SmackerNews

Show HN: PgDog – Scale Postgres without changing the app

326 points · 63 comments · 1 month ago · levkk

Hey HN! Lev and Justin here, authors of PgDog (https://pgdog.dev/), a connection pooler, load balancer and database sharder for PostgreSQL. If you build apps with a lot of traffic, you know the first thing to break is the database. We are solving this with a network proxy that works without requiring application code changes or database migrations.

Our post from last year: https://smackernews.com/item/44099187 HN

The most important update: we are in production. Sharding is used a lot, with direct-to-shard queries (one shard per query) working pretty much all the time. Cross-shard (or multi-database) queries are still a work in progress, but we are making headway.

Aggregate functions like count(), min(), max(), avg(), stddev() and variance() are working, without refactoring the app. PgDog calculates the aggregate in-transit, while transparently rewriting queries to fetch any missing info. For example, multi-database average calculation requires a total count of rows to calculate the original sum. PgDog will add count() to the query, if it’s not there already, and remove it from the rows sent to the app.

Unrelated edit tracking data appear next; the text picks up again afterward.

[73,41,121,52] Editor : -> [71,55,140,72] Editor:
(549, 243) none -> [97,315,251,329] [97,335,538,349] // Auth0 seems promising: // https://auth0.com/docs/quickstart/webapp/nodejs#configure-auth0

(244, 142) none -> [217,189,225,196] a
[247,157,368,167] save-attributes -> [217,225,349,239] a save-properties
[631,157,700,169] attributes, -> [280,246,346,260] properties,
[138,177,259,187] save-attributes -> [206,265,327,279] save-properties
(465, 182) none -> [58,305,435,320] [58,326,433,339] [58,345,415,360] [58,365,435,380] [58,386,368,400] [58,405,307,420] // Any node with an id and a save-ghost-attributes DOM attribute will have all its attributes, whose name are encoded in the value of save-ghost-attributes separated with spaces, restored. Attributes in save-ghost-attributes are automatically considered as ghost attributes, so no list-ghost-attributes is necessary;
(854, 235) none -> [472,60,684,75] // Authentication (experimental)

Sorting and grouping works, including DISTINCT, if the columns(s) are referenced in the result. Over 10 data types are supported, like, timestamp(tz), all integers, varchar, etc.

Cross-shard writes, including schema changes (CREATE/DROP/ALTER), are now atomic and synchronized between all shards with two-phase commit. PgDog keeps track of the transaction state internally and will rollback the transaction if the first phase fails. You don’t need to monkeypatch your ORM to use this: PgDog will intercept the COMMIT statement and execute PREPARE TRANSACTION and COMMIT PREPARED instead.

Omnisharded tables, a.k.a replicated or mirrored (identical on all shards), support atomic reads and writes. That’s important because most databases can’t be completely sharded and will have some common data on all databases that has to be kept in-sync.

Multi-tuple inserts, e.g., INSERT INTO table_x VALUES ($1, $2), ($3, $4), are split by our query rewriter and distributed to their respective shards automatically. They are used by ORMs like Prisma, Sequelize, and others, so those now work without code changes too.

Sharding keys can be mutated. PgDog will intercept and rewrite the update statement into 3 queries, SELECT, INSERT, and DELETE, moving the row between shards. If you’re using Citus (for everyone else, Citus is a Postgres extension for sharding databases), this might be worth a look.

If you’re like us and prefer integers to UUIDs for your primary keys, we built a cross-shard unique sequence, directly inside PgDog. It uses the system clock (and a couple other inputs), can be called like a Postgres function, and will automatically inject values into queries, so ORMs like ActiveRecord will continue to work out of the box. It’s monotonically increasing, just like a real Postgres sequence, and can generate up to 4 million numbers per second with a range of 69.73 years, so no need to migrate to UUIDv7 just yet.

    INSERT INTO my_table (id, created_at) VALUES (pgdog.unique_id(), now());

Resharding is now built-in. We can move gigabytes of tables per second, by parallelizing logical replication streams across replicas. This is really cool! Last time we tried this at Instacart, it took over two weeks to move 10 TB between two machines. Now, we can do this in just a few hours, in big part thanks to the work of the core team that added support for logical replication slots to streaming replicas in Postgres 16.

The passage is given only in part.